Error in any_vars(. < 0.05) && vars(starts_with("log2")) : 
  invalid 'x' type in 'x && y'

Does anyone have any idea how to filter rows from multiple, specific columns based on more than one codition? I greatly thank in advance for the help.

DATA

dput (head (df))

structure(list(pval_hr6_vs_0 = c(0.161401, 0.391671, 0.791075, 
0.0309453, 0.359688, 0.71241), ratio_hr6_vs_0 = c(0.881776, 0.959703, 
0.944951, 0.820747, 0.909414, 0.973911), adj_pval_hr6_vs_0 = c(0.61628628422198, 
0.732741131025558, 0.933678589291789, 0.614775043943269, 0.714368197824843, 
0.901268880950645), log2_ratio_hr6_vs_0 = c(-0.181515884379813, 
-0.0593400918883432, -0.0816885739026721, -0.284990523428165, 
-0.136990881023621, -0.0381381559732916), pval_day1_vs_0 = c(0.207777, 
0.41232, 0.0058607, 0.0553732, 0.00856075, 0.949443), ratio_day1_vs_0 = c(0.91995, 
1.02949, 1.57038, 0.879047, 1.23045, 1.00336), adj_pval_day1_vs_0 = c(0.409604022272727, 
0.629769973586899, 0.0270546630122406, 0.158151839578531, 0.0367421798614547, 
0.978376706860707), log2_ratio_day1_vs_0 = c(-0.120372643187602, 
0.0419298163514424, 0.651113704200117, -0.185987790890492, 0.299186034295348, 
0.0048393298085176), pval_day3_vs_0 = c(0.146526, 0.691183, 0.826029, 
0.362553, 0.779175, 0.439895), ratio_day3_vs_0 = c(0.87762, 1.0192, 
0.954112, 0.921447, 1.02938, 1.05708), adj_pval_day3_vs_0 = c(0.936945465536307, 
0.981313440965427, 0.992555570490216, 0.975143191361125, 0.987658414388281, 
0.975143191361125), log2_ratio_day3_vs_0 = c(-0.188331691329437, 
0.0274371827068511, -0.0677694655953243, -0.11802690790943, 0.0417756575607963, 
0.0800845642663144), pval_day7_vs_0 = c(0.593743, 0.776319, 0.949556, 
0.48749, 0.718931, 0.0863084), ratio_day7_vs_0 = c(0.953576, 
0.986492, 0.986573, 0.93962, 1.03788, 1.13281), adj_pval_day7_vs_0 = c(0.999568629333333, 
0.999568629333333, 0.999568629333333, 0.999568629333333, 0.999568629333333, 
0.999568629333333), log2_ratio_day7_vs_0 = c(-0.0685801689831581, 
-0.0196207434895931, -0.0195022899177364, -0.0898506731573727, 
0.0536396485004071, 0.17990590613271)), row.names = c("A1BG", 
"A1CF", "A2M", "A2ML1", "A4GALT", "A4GNT"), class = "data.frame")

Solution

  • Here's an example of using pivot_longer to make the comparison easy. Do you need it back in the original format, or does keeping it "long" work?

    library(tidyverse)
    
    df |>
      rownames_to_column("gene") |>
      pivot_longer(
        cols = -gene,
        names_to = c(".value", "comparison"),
        names_pattern = "(.*pval|.*ratio)_(.*)"
      ) |>
      filter(
        adj_pval < 0.05 & log2_ratio > 1.3
      )
    

    To prevent issues of character limits, I'm adding the explanation to the answer. This is definitely a more complex split using pivot_longer. The column names have 2 parts - the statistic (p-value, adjusted p-value, ratio, or log ratio), and the comparison. If I had used code such as

    df |>
      rownames_to_column("gene") |>
      pivot_longer(
        cols = -gene,
        names_to = c("statistic", "comparison"),
        names_pattern = "(.*pval|.*ratio)_(.*)"
      ) |>
      filter(
        adj_pval < 0.05 & log2_ratio > 1.3
      )
    

    the result would have been a data set with 3 columns - gene, statistic and p-value.

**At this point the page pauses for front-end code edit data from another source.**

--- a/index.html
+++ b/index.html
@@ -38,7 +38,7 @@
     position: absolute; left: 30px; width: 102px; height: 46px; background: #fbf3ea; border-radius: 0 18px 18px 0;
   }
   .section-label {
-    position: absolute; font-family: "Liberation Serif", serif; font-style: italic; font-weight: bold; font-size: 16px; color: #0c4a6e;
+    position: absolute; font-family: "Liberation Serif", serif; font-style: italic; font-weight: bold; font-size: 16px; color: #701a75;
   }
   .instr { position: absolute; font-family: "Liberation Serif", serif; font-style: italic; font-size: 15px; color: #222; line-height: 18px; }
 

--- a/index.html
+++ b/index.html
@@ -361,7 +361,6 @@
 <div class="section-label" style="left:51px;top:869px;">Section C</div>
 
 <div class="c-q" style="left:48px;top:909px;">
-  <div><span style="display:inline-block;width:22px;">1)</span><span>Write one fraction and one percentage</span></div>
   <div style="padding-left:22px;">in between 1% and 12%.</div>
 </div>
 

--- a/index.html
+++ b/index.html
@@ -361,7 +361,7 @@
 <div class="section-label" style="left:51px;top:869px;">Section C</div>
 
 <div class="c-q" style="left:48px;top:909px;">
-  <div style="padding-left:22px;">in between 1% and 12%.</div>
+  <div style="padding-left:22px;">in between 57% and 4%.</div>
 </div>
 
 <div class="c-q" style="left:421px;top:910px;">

What we really wanted though was a data set with 5 columns - one for each statistic, plus one identifying the comparison. This is what .value does - it's a special instruction to pivot_longer to create columns with names coming from some part of the old (wide-format) variable names. As the first part of the wide-format names give the statistic, .value is listed before "comparison" in the code.

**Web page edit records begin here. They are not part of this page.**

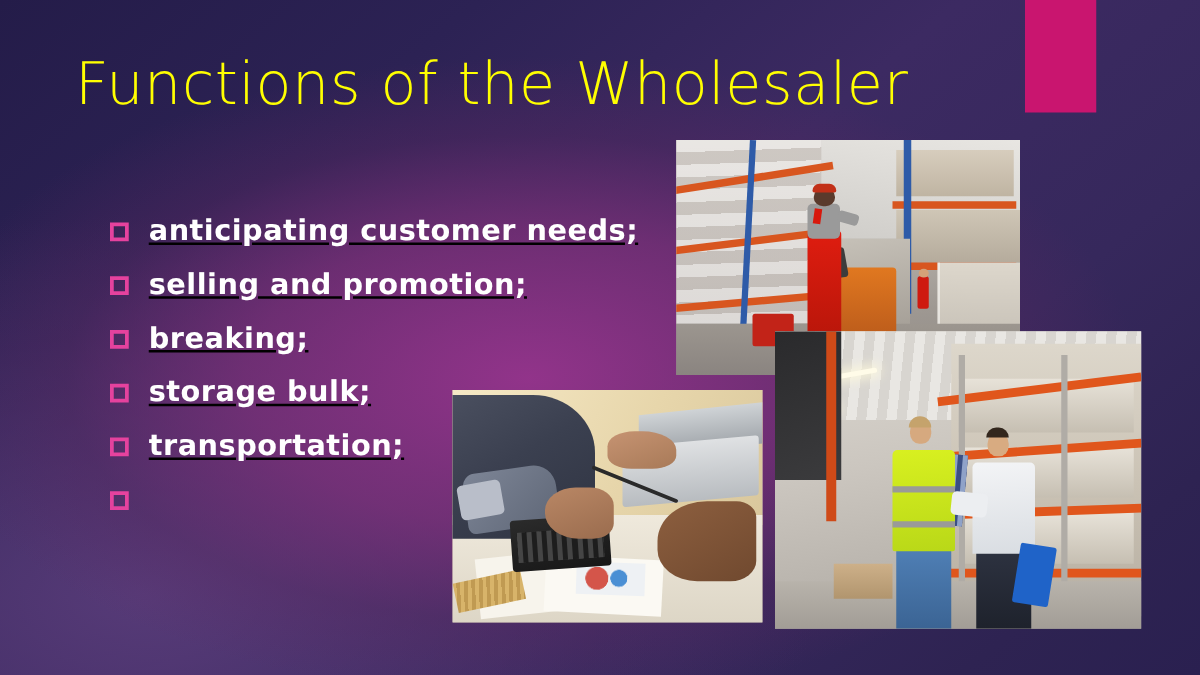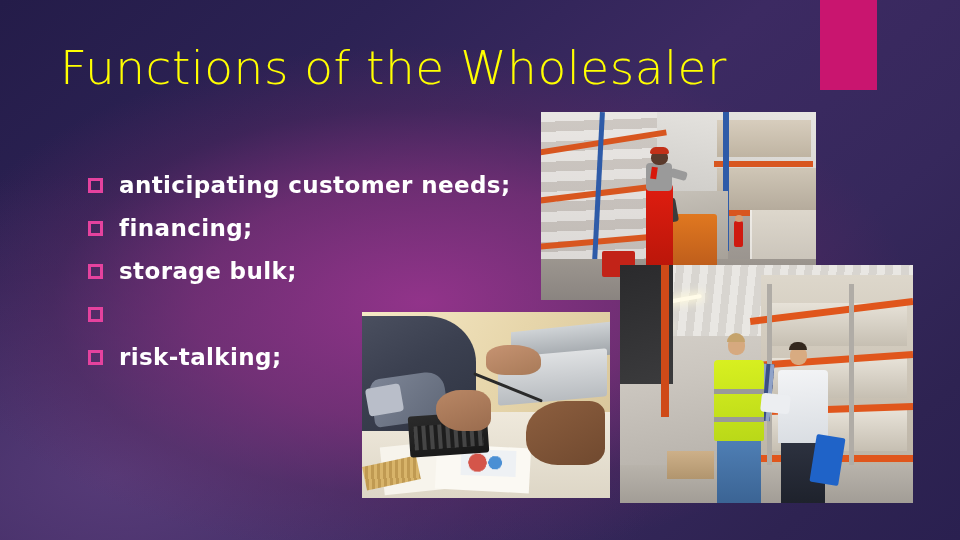--- a/index.html
+++ b/index.html
@@ -47,6 +47,7 @@
     left:88px; top:163px;
     width:560px;
     list-style:none;
+    text-decoration:underline;
   }
   .bullet-row {
     display:flex;

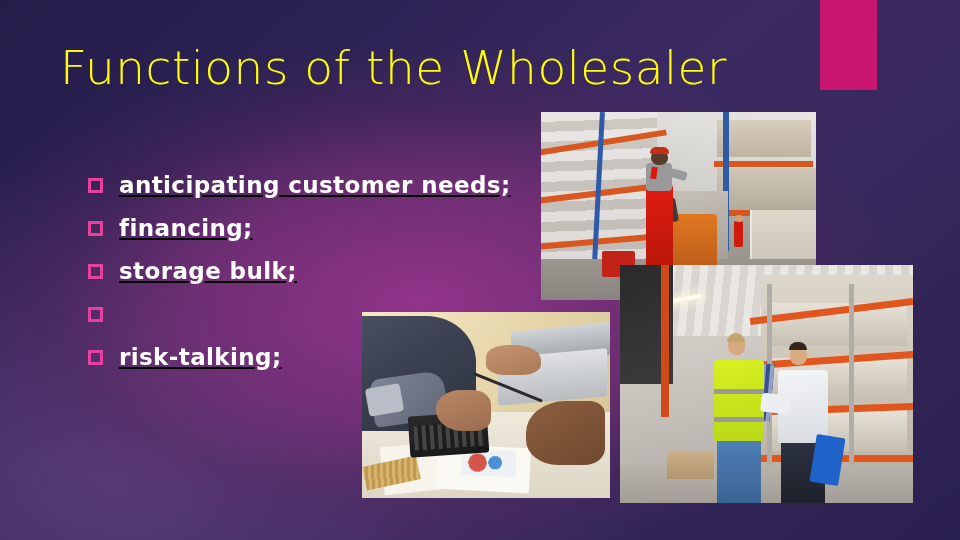--- a/index.html
+++ b/index.html
@@ -483,6 +483,10 @@
     </li>
     <li class="bullet-row">
       <span class="bullet-marker"></span>
+      <span class="bullet-text">selling and promotion;</span>
+    </li>
+    <li class="bullet-row">
+      <span class="bullet-marker"></span>
       <span class="bullet-text">financing;</span>
     </li>
     <li class="bullet-row">

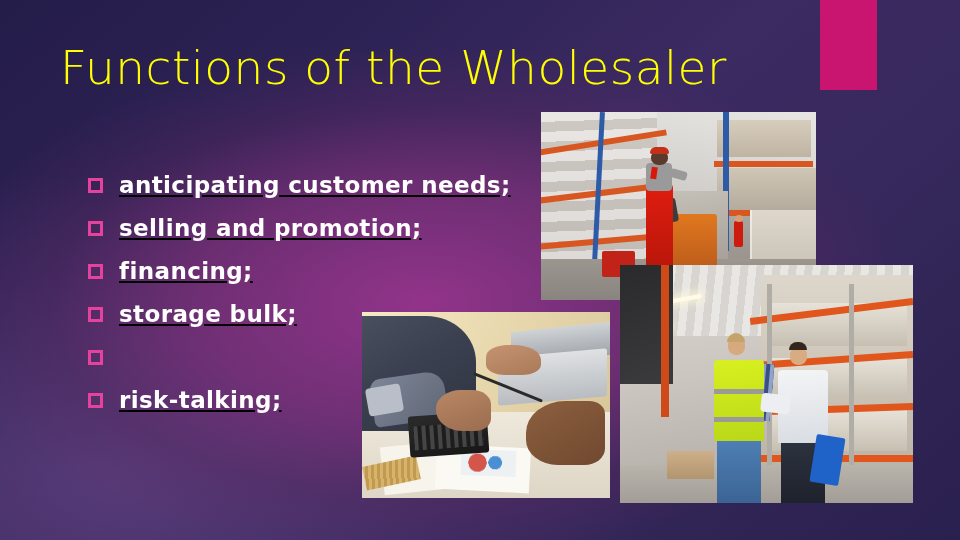--- a/index.html
+++ b/index.html
@@ -487,7 +487,7 @@
     </li>
     <li class="bullet-row">
       <span class="bullet-marker"></span>
-      <span class="bullet-text">financing;</span>
+      <span class="bullet-text">breaking;</span>
     </li>
     <li class="bullet-row">
       <span class="bullet-marker"></span>

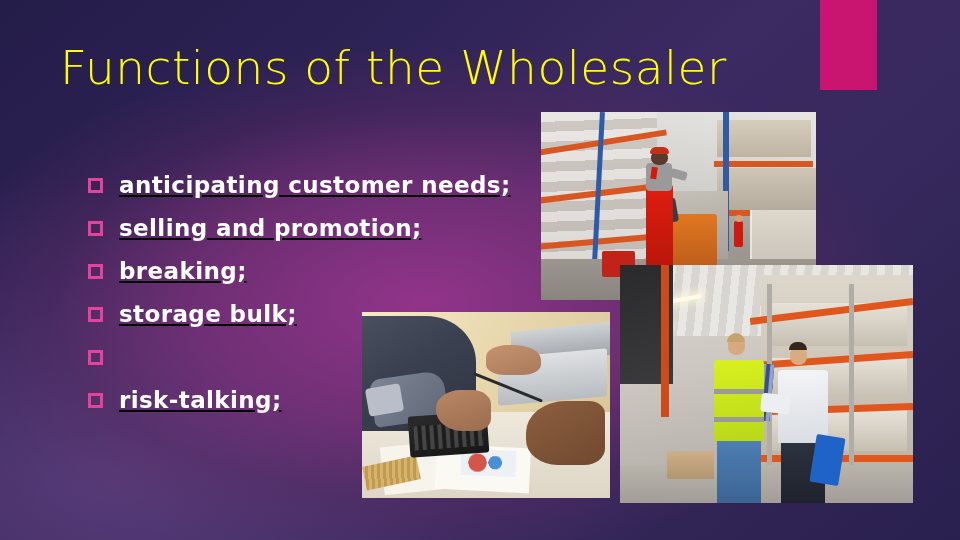--- a/index.html
+++ b/index.html
@@ -495,6 +495,7 @@
     </li>
     <li class="bullet-row">
       <span class="bullet-marker"></span>
+      <span class="bullet-text">transportation;</span>
     </li>
     <li class="bullet-row">
       <span class="bullet-marker"></span>

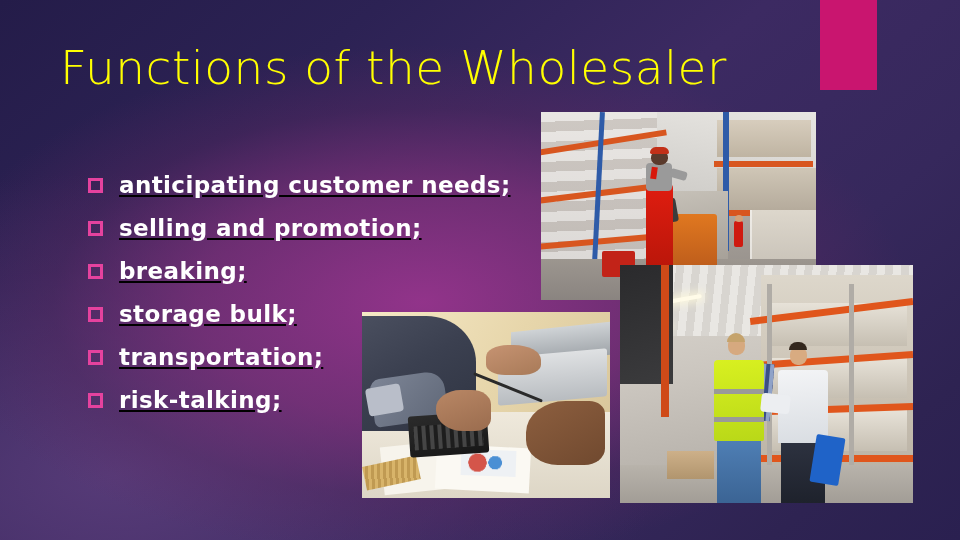--- a/index.html
+++ b/index.html
@@ -499,7 +499,6 @@
     </li>
     <li class="bullet-row">
       <span class="bullet-marker"></span>
-      <span class="bullet-text">risk-talking;</span>
     </li>
   </ul>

    As I think you caught, names_pattern tells pivot_longer what part of the column names identify the statistic and what identifies the comparison. The parentheses mark what elements to extract: The first part is (.*pval|.*ratio) (going to .value - and a new column name) and the 2nd part is (.*) becomes the content of comparison.

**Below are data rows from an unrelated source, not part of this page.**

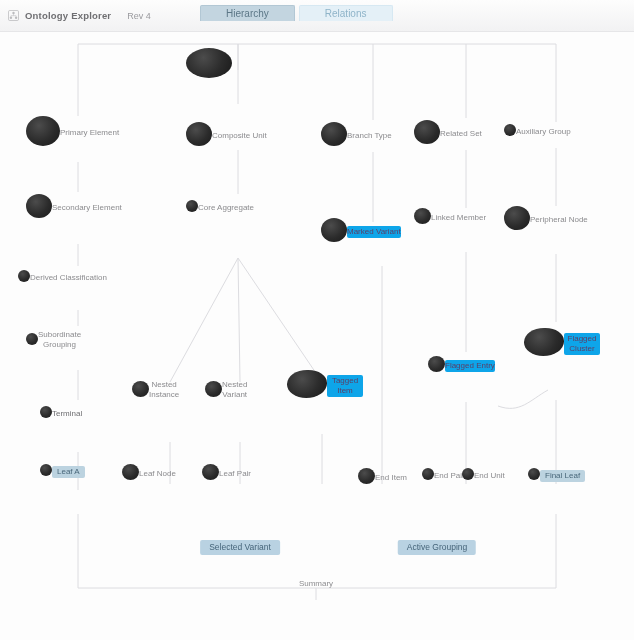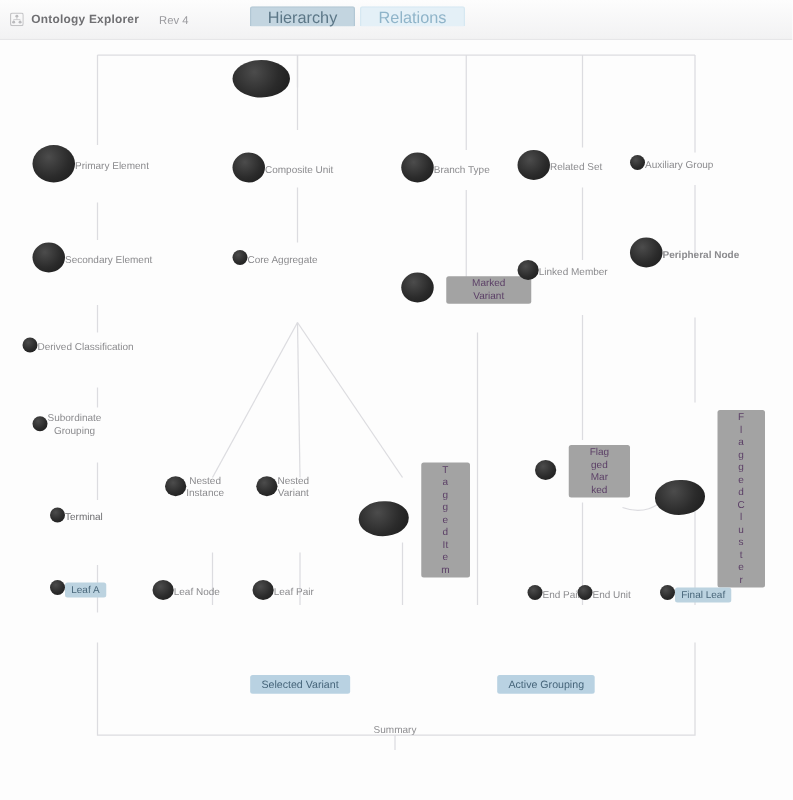--- a/index.html
+++ b/index.html
@@ -39,9 +39,9 @@
     display:flex;align-items:flex-end;gap:4px;z-index:31;
   }
   .tab{
-    height:16px;min-width:84px;padding:0 9px;box-sizing:border-box;
+    height:16px;min-width:84px;padding:0 25px;box-sizing:border-box;
     display:flex;align-items:center;justify-content:center;
-    font-size:13px;border-radius:2px 2px 0 0;white-space:nowrap;
+    font-size:10px;border-radius:2px 2px 0 0;white-space:nowrap;
   }
   .tab.active{background:#c3d5e0;color:#5c7787;border:1px solid #b2c7d4;border-bottom:none;}
   .tab.inactive{background:#e4f0f7;color:#8fb4c9;border:1px solid #d6e8f2;border-bottom:none;}

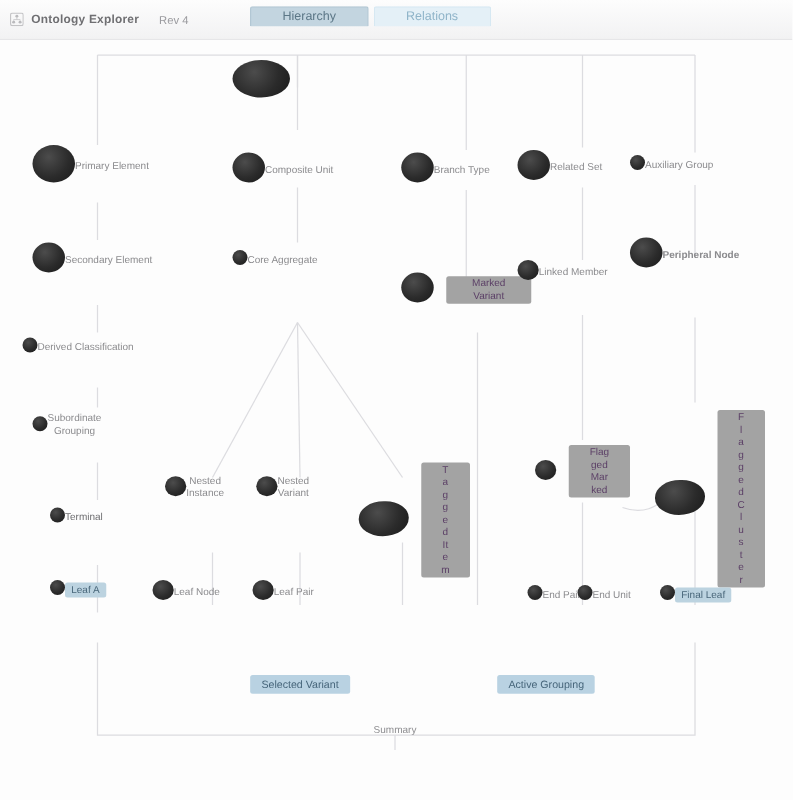--- a/index.html
+++ b/index.html
@@ -236,7 +236,7 @@
       <div class="glyph g-xs"></div>
       <div class="lbl">Auxiliary Group</div>
     </div>
-    <div class="node" style="left:556px;top:168px;font-weight:bold;">
+    <div class="node" style="left:556px;top:184px;">
       <div class="glyph g-md"></div>
       <div class="lbl">Peripheral Node</div>
     </div>

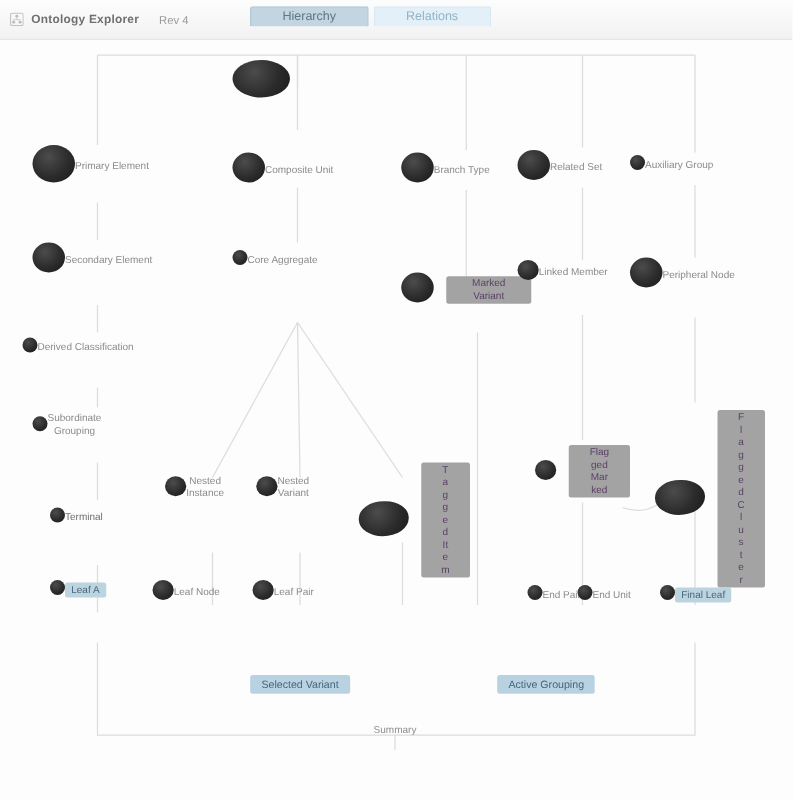--- a/index.html
+++ b/index.html
@@ -82,8 +82,8 @@
   }
   .lbl.dark{color:#6e6e71;}
   .lbl.purple{
-    background:#a3a3a3;color:#5b3f66;
-    padding:1px 16px;border-radius:2px;margin-left:10px;
+    background:#0ea5e9;color:#5b3f66;
+    padding:1px 0;border-radius:2px;
   }
   .lbl.blue{
     background:#bcd3e0;color:#49677a;

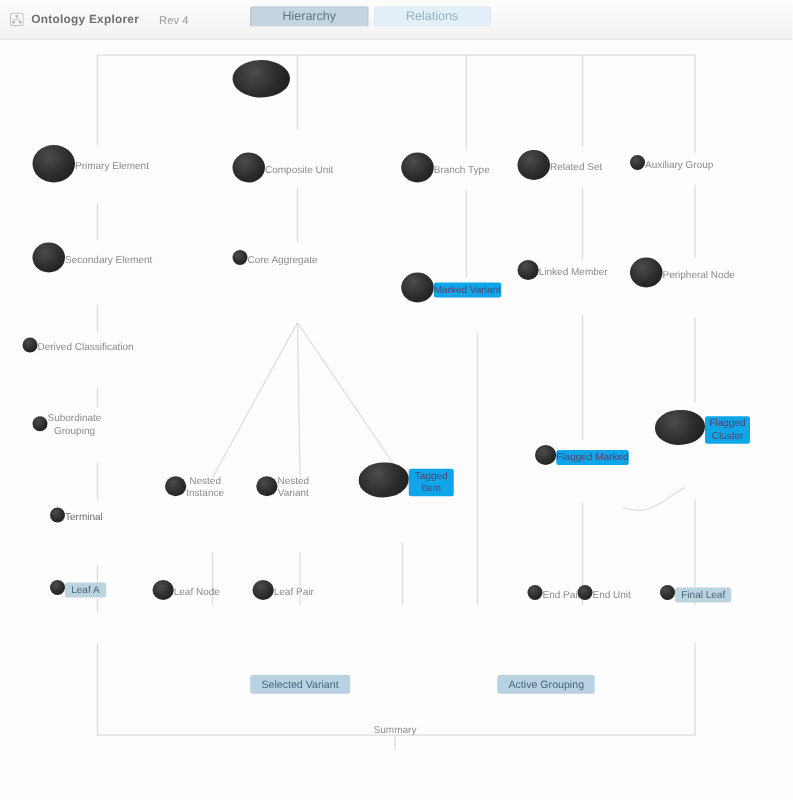--- a/index.html
+++ b/index.html
@@ -258,7 +258,7 @@
 
     <div class="node w76" style="left:466px;top:334px;">
       <div class="glyph g-sm"></div>
-      <div class="lbl purple">Flagged Marked</div>
+      <div class="lbl purple">Flagged Entry</div>
     </div>
     <div class="node w76" style="left:562px;top:306px;">
       <div class="glyph g-blob"></div>

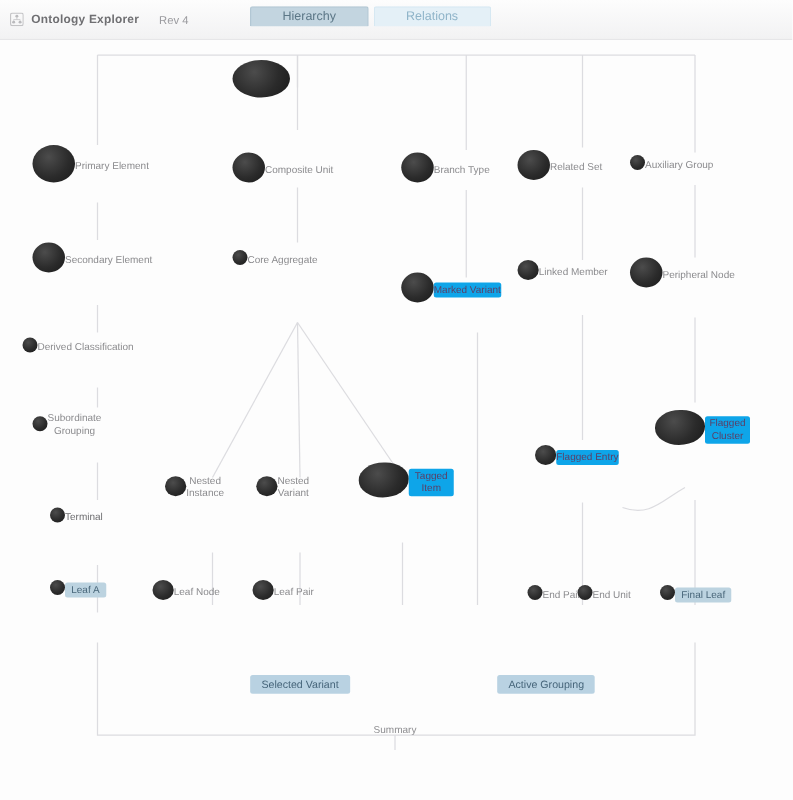--- a/index.html
+++ b/index.html
@@ -277,6 +277,10 @@
       <div class="glyph g-sm"></div>
       <div class="lbl">Leaf Pair</div>
     </div>
+    <div class="node w76" style="left:396px;top:446px;">
+      <div class="glyph g-sm"></div>
+      <div class="lbl">End Item</div>
+    </div>
     <div class="node w76" style="left:460px;top:446px;">
       <div class="glyph g-xs"></div>
       <div class="lbl">End Pair</div>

    For the first part, I knew that all the statistics ended with "ratio" or "pval", although both adj_pval and log2_ratio have more information earlier. This part of the pattern thus looks for .*pval (the 0+ characters before pval, plus the text pval) OR (|) .*ratio (the 0+ characters before ratio, plus the text ratio).

    I then skip the _ character (it's not in any parentheses), and everything else becomes the comparison.